New measures did go into effect this week. Masks are now mandatory for companies with groups working in enclosed spaces and cities from Paris to Marseilles are making masks compulsory, even outside. Children older than 11 also have to cover their faces.

Some things remain sacrosanct. The Tour de France started in Nice last week after a two-month delay. Still, with strict health protocols in place, the cyclists’ Grand Depart was watched by just 100 people.

Across Europe, cases have been jumping due to a combination of stepped up testing and an easing of lockdown measures that permitted millions to travel this summer. Reviving broad lockdowns may not be an option for leaders struggling to revive crippled economies who are facing growing public fatigue, and even open opposition to restrictions that have triggered protests in places like Germany, the U.K. and Italy.

The economy may continue to take priority over lockdowns as long as hospitalizations and fatalities remain constrained. Many of the new infections have been among younger, healthier people, who tend to recover more quickly and with fewer complications. President Emmanuel Macron’s government announced a 100 billion-euro ($118 billion) stimulus plan on Sept. 3, as France tries to revive an economy that forecast to contract 11% this year.

Macron Throws 100 Billion Euros at French Economic Relaunch

Italian Prime Minister Giuseppe Conte said Saturday that the country would favor local restrictions over a nationwide lockdown. New cases on Saturday rose by 1,695, down slightly from a four-month high of 1,733 Friday. Former Prime Minister Silvio Berlusconi, 83, was hospitalized this week after testing positive for Covid-19.

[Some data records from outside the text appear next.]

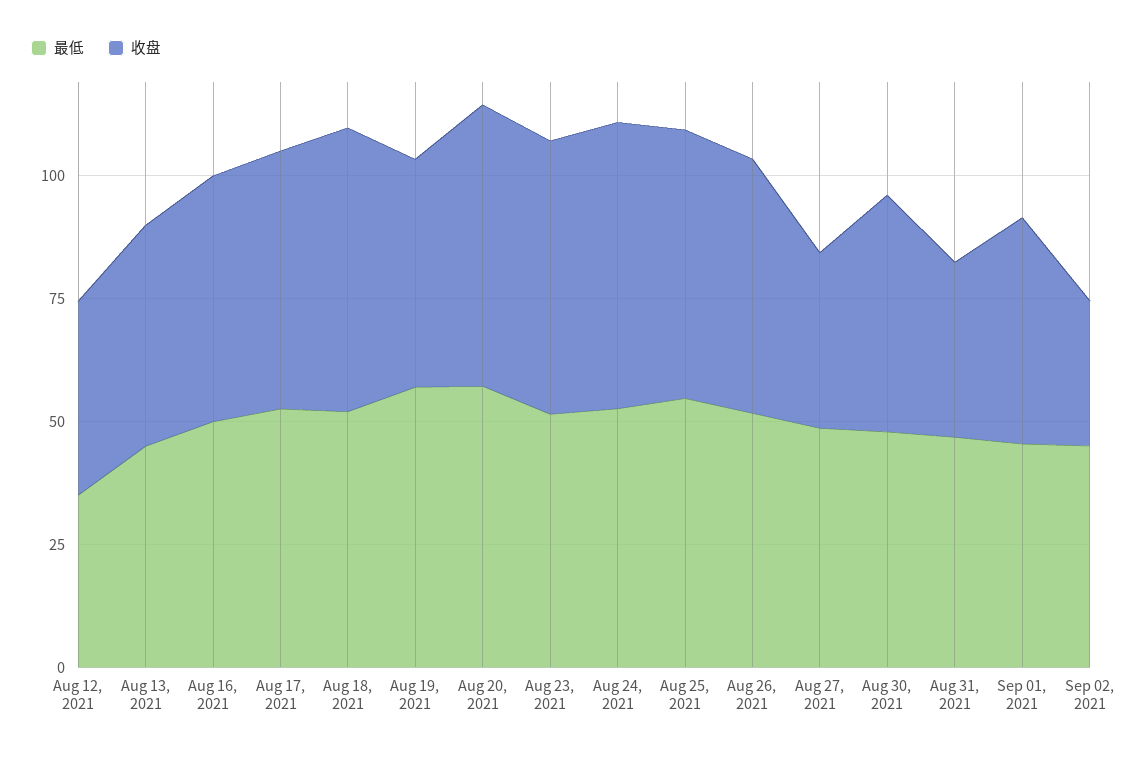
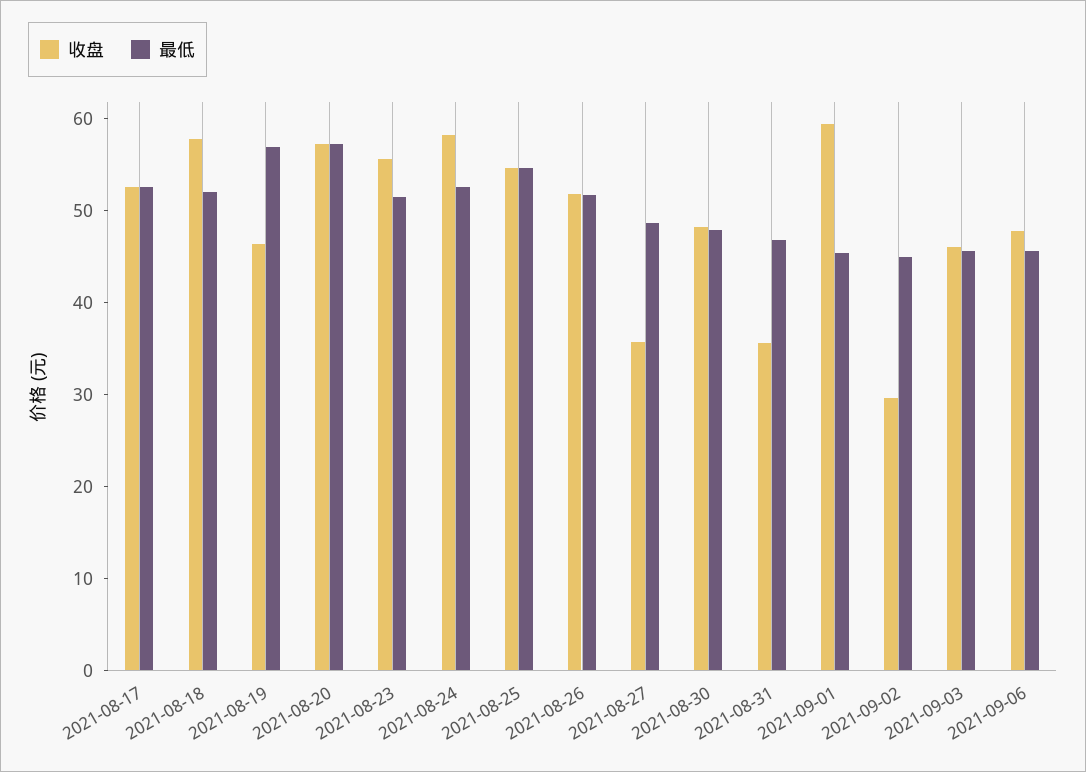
最低, Aug 12, 2021: 35 -> none
收盘, Aug 12, 2021: 40 -> none
最低, Aug 13, 2021: 45 -> none
收盘, Aug 13, 2021: 45 -> none
最低, Aug 16, 2021: 50 -> none
收盘, Aug 16, 2021: 50 -> none
收盘, Sep 01, 2021: 45 -> 60
收盘, 2021-09-03: none -> 46
最低, 2021-09-03: none -> 46
收盘, 2021-09-06: none -> 48
最低, 2021-09-06: none -> 46

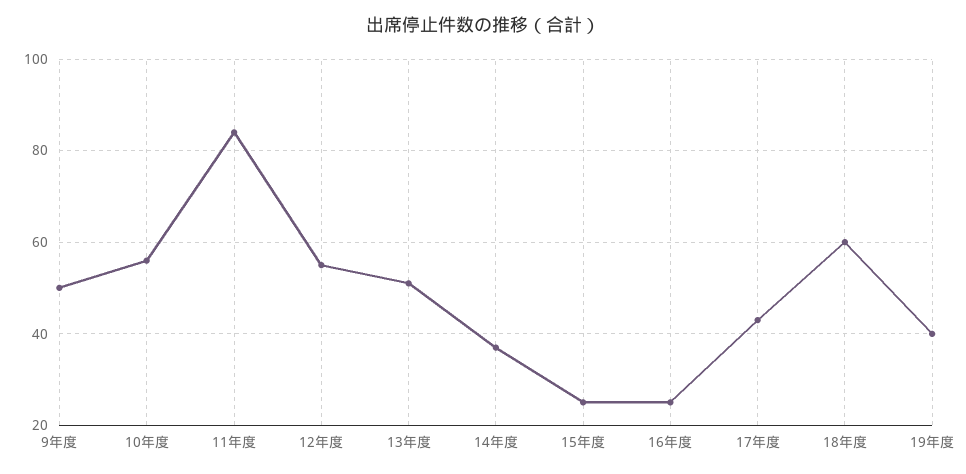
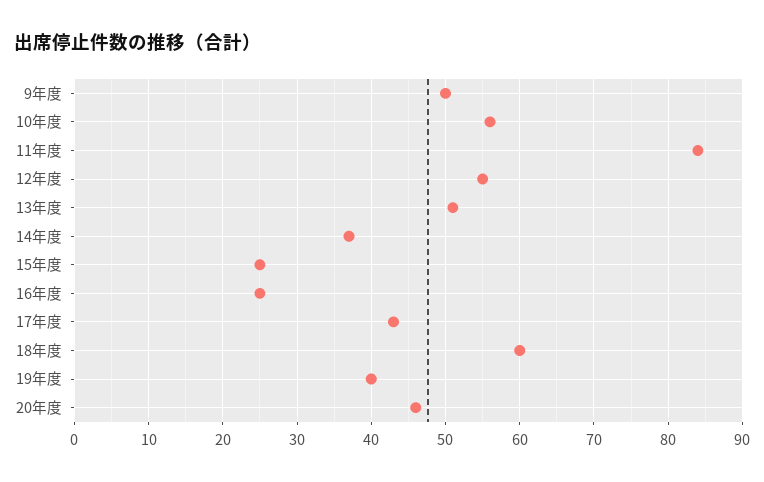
20年度: none -> 46

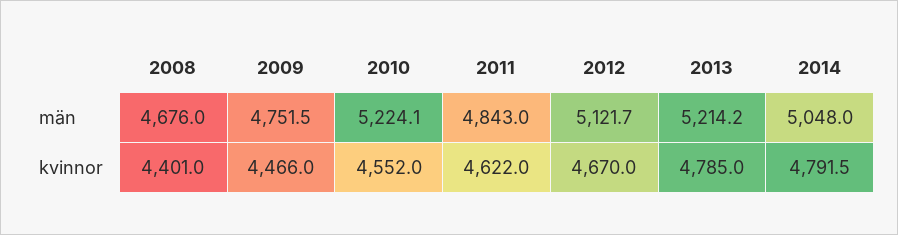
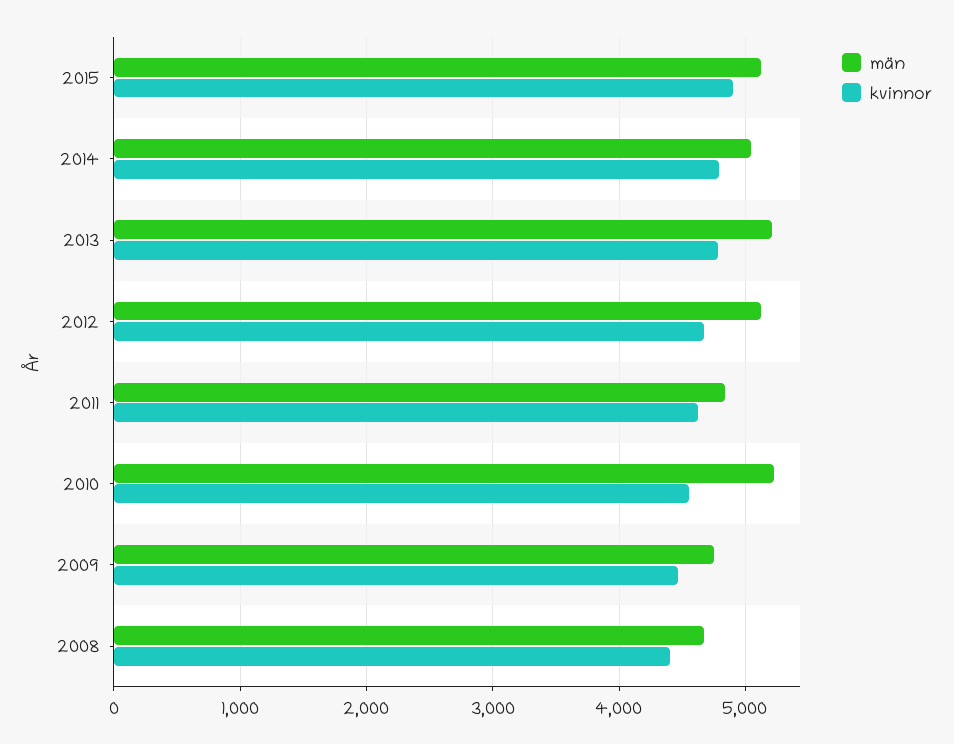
män, 2015: none -> 5100
kvinnor, 2015: none -> 4900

“We won’t find ourselves in a situation to order a general lockdown; at worst we’ll have to intervene in a targeted way, with restrictive measures for narrowly defined areas,” Conte said at a conference on Saturday.

Conte doesn’t want to allow fans in soccer stadiums for the Serie A season starting later this month. He also denied responsibility for the reopening of nightclubs during the summer, which is suspected to have contributed to the surge in cases. He blamed that decision on regional governments, and his administration ordered the closing of clubs again in mid-August.

Spanish Prime Minister Pedro Sanchez said on Aug. 25 that another lockdown is not on the table, putting the response in the hands of regional authorities. Spain had one of the strictest lockdowns in Europe, helping contain the spread from the pandemic that caused more than 29,000 deaths. Cases rose by more than 5,000 on Friday, the highest in four months.